Among the records that follow, find the line with "jacksmith243 Jul 16, 2025 11" and the line with "moved down: Több, mint". Set down those lines and all lines between them exactly, without adding anything.

INPUT DATA section start

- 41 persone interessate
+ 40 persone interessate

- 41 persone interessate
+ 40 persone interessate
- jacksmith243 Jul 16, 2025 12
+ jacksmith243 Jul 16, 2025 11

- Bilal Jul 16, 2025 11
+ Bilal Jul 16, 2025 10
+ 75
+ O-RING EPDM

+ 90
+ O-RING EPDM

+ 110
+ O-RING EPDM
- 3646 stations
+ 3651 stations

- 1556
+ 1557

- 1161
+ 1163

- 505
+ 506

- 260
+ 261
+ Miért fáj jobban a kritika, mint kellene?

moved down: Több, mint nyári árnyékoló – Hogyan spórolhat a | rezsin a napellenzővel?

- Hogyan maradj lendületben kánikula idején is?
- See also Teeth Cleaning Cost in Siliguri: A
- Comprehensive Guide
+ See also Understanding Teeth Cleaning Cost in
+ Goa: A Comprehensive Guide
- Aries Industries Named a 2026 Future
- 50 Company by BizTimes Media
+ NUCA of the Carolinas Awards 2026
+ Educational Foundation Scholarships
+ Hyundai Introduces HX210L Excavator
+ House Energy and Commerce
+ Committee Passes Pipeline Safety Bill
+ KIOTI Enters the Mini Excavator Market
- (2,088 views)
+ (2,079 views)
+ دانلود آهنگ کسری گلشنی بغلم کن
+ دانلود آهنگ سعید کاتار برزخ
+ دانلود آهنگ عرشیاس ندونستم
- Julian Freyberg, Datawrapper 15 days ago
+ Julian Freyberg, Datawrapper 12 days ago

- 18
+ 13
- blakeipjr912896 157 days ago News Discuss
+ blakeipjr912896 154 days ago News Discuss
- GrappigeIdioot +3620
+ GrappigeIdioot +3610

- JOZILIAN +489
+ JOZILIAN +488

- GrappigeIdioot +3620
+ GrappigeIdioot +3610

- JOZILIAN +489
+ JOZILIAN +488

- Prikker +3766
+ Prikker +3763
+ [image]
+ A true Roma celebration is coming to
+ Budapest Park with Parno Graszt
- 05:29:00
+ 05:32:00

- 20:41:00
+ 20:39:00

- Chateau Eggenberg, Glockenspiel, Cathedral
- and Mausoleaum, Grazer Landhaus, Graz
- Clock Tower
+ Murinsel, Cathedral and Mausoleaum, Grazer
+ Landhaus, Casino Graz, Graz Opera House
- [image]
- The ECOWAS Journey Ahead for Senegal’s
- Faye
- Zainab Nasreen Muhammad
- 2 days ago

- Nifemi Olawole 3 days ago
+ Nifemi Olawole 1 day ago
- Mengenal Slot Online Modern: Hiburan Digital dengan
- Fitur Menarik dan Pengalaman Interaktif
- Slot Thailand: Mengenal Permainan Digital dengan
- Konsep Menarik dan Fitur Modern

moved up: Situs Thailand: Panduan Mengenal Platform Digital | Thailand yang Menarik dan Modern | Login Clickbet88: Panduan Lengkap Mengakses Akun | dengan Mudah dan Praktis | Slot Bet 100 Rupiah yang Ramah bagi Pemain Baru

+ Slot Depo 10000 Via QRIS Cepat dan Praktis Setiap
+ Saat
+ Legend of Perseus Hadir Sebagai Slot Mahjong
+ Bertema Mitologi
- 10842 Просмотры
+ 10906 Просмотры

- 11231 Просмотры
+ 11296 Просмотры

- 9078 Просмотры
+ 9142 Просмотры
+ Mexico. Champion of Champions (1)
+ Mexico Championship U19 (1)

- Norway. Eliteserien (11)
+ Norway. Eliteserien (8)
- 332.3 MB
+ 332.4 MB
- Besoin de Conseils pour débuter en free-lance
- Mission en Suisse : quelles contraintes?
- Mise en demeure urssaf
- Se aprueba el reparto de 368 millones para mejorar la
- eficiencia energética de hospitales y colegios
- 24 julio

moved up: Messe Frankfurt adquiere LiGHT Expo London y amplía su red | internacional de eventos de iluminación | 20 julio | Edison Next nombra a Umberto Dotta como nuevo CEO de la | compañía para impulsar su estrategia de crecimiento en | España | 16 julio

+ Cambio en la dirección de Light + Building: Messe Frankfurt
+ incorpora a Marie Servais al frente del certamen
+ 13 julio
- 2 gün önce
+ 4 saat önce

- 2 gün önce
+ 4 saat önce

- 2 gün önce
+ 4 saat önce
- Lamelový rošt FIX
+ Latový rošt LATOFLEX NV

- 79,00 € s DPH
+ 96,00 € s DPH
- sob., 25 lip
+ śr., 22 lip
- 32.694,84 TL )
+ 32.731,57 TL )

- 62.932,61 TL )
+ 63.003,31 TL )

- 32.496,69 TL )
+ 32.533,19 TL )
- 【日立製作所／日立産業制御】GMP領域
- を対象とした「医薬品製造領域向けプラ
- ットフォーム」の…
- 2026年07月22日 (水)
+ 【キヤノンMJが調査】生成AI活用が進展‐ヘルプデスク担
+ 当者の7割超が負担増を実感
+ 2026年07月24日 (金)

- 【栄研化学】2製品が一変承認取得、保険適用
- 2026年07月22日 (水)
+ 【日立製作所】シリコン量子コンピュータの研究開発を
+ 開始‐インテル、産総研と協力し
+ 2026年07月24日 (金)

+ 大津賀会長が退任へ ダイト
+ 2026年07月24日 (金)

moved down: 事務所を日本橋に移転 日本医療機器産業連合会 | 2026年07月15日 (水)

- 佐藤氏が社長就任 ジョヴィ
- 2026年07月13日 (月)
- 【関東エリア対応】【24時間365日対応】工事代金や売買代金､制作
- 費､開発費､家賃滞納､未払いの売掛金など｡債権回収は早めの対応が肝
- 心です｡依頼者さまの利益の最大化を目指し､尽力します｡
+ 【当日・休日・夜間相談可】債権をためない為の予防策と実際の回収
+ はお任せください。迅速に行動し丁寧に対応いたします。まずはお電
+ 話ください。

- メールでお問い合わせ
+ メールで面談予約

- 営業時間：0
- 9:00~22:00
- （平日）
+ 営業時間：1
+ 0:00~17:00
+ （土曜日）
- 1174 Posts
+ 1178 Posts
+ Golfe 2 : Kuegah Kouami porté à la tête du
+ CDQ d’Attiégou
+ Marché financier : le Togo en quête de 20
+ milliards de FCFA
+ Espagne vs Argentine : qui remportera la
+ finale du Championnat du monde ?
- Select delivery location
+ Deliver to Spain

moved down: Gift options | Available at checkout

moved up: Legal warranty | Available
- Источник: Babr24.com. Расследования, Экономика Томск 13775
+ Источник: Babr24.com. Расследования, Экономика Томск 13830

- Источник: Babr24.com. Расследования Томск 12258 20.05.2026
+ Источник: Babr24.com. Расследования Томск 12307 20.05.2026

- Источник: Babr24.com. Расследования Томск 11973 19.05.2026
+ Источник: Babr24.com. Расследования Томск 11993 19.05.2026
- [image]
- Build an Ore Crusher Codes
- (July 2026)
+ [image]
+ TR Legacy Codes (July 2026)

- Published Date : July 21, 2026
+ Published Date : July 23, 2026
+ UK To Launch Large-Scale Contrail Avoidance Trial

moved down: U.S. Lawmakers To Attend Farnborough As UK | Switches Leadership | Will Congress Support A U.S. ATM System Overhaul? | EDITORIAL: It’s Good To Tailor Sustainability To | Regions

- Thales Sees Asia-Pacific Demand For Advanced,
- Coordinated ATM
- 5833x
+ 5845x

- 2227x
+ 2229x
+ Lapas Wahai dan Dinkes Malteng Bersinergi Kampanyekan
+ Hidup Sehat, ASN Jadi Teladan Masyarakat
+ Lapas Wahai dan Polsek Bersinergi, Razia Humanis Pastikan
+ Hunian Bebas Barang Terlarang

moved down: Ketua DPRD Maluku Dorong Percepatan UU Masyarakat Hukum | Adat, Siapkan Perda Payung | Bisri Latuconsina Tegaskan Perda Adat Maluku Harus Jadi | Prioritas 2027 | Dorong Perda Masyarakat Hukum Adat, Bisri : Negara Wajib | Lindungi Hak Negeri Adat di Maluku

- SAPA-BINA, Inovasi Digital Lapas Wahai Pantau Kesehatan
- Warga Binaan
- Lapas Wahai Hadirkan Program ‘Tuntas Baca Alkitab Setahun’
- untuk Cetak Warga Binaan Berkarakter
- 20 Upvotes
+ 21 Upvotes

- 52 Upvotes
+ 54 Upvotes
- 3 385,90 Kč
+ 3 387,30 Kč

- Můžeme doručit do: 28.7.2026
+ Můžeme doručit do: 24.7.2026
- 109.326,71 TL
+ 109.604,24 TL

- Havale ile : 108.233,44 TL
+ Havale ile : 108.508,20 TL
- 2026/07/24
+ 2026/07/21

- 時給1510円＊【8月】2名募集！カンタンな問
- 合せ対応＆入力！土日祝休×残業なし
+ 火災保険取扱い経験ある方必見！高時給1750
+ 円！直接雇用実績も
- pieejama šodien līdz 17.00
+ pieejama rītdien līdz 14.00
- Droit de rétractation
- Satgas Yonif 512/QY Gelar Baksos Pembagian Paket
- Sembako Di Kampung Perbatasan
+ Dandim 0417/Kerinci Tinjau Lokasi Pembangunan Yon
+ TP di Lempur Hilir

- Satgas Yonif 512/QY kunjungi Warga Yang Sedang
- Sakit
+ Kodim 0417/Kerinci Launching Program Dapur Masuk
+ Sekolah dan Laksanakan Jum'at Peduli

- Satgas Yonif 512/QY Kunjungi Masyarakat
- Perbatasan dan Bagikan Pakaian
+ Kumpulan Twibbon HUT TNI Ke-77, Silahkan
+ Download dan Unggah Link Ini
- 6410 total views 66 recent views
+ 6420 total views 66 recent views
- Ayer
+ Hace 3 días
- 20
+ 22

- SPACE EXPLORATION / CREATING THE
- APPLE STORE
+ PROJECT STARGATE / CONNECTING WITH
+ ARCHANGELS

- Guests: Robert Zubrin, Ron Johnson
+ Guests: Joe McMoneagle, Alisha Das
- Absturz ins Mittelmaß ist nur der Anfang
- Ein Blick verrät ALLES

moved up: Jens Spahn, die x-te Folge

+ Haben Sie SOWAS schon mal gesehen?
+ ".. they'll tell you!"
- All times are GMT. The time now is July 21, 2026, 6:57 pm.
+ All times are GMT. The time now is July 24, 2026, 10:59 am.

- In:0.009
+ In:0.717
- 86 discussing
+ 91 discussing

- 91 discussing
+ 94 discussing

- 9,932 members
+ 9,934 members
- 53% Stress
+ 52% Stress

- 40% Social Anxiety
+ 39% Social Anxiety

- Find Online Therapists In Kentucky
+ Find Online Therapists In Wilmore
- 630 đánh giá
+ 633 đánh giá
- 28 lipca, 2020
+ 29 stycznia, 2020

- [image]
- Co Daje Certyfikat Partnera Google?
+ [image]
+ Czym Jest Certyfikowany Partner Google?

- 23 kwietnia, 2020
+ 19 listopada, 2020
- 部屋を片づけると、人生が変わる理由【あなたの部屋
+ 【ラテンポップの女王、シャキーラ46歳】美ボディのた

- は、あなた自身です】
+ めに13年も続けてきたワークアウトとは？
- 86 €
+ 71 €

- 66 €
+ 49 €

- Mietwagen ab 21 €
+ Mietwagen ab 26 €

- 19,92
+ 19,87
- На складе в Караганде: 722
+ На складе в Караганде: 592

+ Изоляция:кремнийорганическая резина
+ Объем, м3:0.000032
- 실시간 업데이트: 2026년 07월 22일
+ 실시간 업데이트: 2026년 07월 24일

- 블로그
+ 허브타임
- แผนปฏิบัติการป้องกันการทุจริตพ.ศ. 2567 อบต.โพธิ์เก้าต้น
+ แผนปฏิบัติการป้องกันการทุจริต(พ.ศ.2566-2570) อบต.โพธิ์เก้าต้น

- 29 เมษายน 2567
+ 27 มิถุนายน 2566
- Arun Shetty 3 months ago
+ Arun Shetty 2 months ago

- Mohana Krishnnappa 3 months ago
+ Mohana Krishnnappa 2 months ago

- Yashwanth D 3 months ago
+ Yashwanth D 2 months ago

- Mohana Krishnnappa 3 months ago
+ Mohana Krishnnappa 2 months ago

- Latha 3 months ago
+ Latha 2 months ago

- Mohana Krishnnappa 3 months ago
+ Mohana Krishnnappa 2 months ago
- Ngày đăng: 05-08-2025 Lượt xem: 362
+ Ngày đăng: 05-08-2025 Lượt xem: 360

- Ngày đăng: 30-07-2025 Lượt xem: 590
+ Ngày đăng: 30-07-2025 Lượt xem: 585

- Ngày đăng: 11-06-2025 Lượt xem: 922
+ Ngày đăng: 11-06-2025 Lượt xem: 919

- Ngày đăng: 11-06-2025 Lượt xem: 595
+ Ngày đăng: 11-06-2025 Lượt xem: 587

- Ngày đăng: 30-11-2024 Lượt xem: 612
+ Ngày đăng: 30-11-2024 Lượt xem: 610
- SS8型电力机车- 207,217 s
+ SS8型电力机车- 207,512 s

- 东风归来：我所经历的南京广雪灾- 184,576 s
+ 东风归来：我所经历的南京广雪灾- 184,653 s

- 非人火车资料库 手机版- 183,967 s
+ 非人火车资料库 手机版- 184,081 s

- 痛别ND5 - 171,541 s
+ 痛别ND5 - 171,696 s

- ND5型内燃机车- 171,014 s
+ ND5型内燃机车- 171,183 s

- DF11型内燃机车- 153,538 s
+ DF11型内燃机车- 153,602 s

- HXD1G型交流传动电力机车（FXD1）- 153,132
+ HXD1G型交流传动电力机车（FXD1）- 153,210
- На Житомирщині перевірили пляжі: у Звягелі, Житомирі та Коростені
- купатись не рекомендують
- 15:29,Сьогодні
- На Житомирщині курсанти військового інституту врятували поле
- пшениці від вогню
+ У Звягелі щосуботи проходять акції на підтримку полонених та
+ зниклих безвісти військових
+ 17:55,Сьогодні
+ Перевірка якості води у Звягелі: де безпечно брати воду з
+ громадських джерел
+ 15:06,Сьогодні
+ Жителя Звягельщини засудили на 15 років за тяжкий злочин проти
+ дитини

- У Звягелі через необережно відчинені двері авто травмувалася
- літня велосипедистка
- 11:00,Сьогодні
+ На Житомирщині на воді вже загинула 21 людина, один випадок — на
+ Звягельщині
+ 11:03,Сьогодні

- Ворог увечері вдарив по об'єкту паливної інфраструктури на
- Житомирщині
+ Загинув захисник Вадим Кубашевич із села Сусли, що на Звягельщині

INPUT DATA section end

*TASK RESULT*:
+ jacksmith243 Jul 16, 2025 11

- Bilal Jul 16, 2025 11
+ Bilal Jul 16, 2025 10
+ 75
+ O-RING EPDM

+ 90
+ O-RING EPDM

+ 110
+ O-RING EPDM
- 3646 stations
+ 3651 stations

- 1556
+ 1557

- 1161
+ 1163

- 505
+ 506

- 260
+ 261
+ Miért fáj jobban a kritika, mint kellene?

moved down: Több, mint nyári árnyékoló – Hogyan spórolhat a | rezsin a napellenzővel?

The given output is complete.